As the infection becomes severer, it overwhelms the body and causes septic shock. Septic shock is life-threatening for cats and has a high mortality rate even with aggressive treatment.
Septic shock in cats is commonly caused by intestinal cancer or ruptured intestines from a linear foreign body obstruction, which can occur when a cat ingests a string.
Kidney infection, a severely infected wound, feline infectious peritonitis and pyothorax (pus in the chest cavity) are other causes for septic shock in cats.

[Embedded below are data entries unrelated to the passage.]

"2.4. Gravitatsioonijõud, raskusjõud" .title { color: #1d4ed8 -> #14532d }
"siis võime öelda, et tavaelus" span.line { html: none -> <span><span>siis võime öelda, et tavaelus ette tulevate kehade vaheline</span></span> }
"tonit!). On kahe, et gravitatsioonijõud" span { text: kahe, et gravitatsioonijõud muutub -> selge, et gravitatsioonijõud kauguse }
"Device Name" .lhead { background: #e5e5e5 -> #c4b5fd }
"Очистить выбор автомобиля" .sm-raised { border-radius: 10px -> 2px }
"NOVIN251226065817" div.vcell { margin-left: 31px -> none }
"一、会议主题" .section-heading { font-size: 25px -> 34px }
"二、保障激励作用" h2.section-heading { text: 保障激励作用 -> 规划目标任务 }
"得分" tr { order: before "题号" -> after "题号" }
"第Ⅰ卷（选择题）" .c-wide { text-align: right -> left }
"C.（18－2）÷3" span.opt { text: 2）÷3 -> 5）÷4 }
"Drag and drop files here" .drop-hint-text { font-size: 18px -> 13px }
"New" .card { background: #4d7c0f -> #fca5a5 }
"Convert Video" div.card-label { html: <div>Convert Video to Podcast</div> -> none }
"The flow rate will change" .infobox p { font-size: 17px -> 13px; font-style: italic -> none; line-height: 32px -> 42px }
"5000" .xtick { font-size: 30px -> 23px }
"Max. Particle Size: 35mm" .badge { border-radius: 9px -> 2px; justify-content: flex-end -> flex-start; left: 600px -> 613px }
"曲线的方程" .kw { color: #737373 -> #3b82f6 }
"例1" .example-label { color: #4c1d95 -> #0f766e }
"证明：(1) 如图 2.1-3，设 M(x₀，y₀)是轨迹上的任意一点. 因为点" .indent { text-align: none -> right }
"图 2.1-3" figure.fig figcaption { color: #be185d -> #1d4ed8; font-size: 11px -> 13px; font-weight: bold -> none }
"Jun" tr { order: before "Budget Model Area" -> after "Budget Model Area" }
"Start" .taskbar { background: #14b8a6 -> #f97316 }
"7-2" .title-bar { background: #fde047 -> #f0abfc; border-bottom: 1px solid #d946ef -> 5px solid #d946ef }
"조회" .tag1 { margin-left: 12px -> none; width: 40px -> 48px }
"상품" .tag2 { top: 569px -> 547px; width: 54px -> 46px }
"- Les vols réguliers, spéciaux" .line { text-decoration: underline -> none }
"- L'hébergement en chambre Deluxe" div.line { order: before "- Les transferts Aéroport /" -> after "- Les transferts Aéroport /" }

Occasionally, septic shock may occur as a result of a dental disease that leads to a blood infection, or conditions such as pneumonia, uterine infection and ruptured organs.
Sign and Symptoms
Unfortunately, cats show signs of septic shock only after the condition has reached a moderate-to-advanced state. Some cats may show visible signs of sepsis, such as:
- Refusal to eat
- Pale pink gums
- Increased respiratory rate
- Vaginal discharge
- Straining to defecate or urinate
- Distended abdomen
- Foul odor from the back
- Excessively licking the back
During a physical examination, your vet may detect additional signs of septic shock, such as abdominal pain, jaundice, slow heart rate, and low blood pressure. In many cases, death is the first sign owners notice when a cat suffers from septic shock.
Always keep a lookout for unusual behavioral changes, such as increased hiding as this indicates that something is wrong with your cat. This could be crucial to avoiding sudden death in cats.